Jones v. State

Annotate this Case

484 S.W.2d 745 (1972)

Roger Byron JONES, Appellant, v. The STATE of Texas, Appellee.

No. 44904.

Court of Criminal Appeals of Texas.

June 28, 1972.

Rehearing Denied October 11, 1972.

*746 James P. Finstrom, Dallas, for appellant.

Henry Wade, Dist. Atty., John B. Tolle, Asst. Dist. Atty., Dallas, and Jim D. Vollers, State's Atty., Austin, for the State.


ODOM, Judge.

This appeal is taken from a conviction for the offense of unlawful possession of a narcotic drug, to-wit: marihuana. Punishment was assessed by a jury at seventeen and one-half years.

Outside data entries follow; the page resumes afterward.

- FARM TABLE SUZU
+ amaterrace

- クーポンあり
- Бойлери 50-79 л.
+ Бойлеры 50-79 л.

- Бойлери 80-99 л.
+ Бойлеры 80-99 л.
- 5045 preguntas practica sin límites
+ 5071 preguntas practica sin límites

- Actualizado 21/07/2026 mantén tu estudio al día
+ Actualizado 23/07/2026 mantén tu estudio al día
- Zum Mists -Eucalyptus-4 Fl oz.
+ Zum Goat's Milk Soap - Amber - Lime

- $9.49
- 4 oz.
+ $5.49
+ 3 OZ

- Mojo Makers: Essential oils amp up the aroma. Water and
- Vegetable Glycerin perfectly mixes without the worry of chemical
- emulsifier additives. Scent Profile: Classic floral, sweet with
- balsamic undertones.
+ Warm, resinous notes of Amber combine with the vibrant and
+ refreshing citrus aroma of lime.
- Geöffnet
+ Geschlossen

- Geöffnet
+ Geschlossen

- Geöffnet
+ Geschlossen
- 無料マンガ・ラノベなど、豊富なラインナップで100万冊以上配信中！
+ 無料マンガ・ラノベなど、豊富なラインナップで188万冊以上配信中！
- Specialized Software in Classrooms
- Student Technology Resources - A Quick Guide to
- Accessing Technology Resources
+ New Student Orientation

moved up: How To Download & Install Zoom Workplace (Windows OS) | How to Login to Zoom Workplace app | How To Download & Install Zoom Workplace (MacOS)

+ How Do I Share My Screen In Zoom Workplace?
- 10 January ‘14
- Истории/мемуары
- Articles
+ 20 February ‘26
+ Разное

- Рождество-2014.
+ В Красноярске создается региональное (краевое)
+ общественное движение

Appellant challenges the validity of his conviction on three grounds: (1) that the trial court erred in allowing evidence to go before the jury which had been obtained as the result of an illegal search; (2) that the court erred in failing to charge the jury on the legality of the search under Article 38.23, Vernon's Ann.C.C.P.;[1] and (3) that the court erroneously allowed the prosecutor to question defense witnesses at the punishment hearing concerning "prior arrest of appellant where no issue was raised as to appellant's good reputation for being a peaceful and law abiding citizen."

The record reflects that on February 18, 1970, Officer J. A. Stroud of the Dallas Police Department was conducting a routine *747 patrol in that city when he had occasion to arrest appellant for operating a motor vehicle with loud mufflers. When appellant left his car and approached the officer, Officer Stroud noticed that appellant appeared nervous, that his eyes were bloodshot, and that there was an object in appellant's pocket which created a bulge. Believing that this object might be a weapon, the officer reached in the pocket and retrieved a clear plastic package containing the marihuana in question.

Appellant took the stand in his own behalf and admitted that the vehicle which he was driving had a "loud muffler". He denied that he was nervous, that his eyes were bloodshot, or that the object in his pocket created a bulge. During cross-examination, he was asked:

"Q. Did you have some marijuana on you that night? "A. That particular night? "Q. Yes. "A. Yes, I did."

In Bradley v. State, Tex.Cr.App., 478 S.W.2d 527, we held:

"This court has held many times that the legality of the search need not be considered when the defendant testifies to or otherwise produces evidence of the same facts or if such facts are in the record without objection. (Citations omitted)"

We adhere to our holding in Bradley v. State, supra. See also Mullane v. State, Tex.Cr.App., 475 S.W.2d 924; Palmer v. State, Tex.Cr.App., 475 S.W.2d 797.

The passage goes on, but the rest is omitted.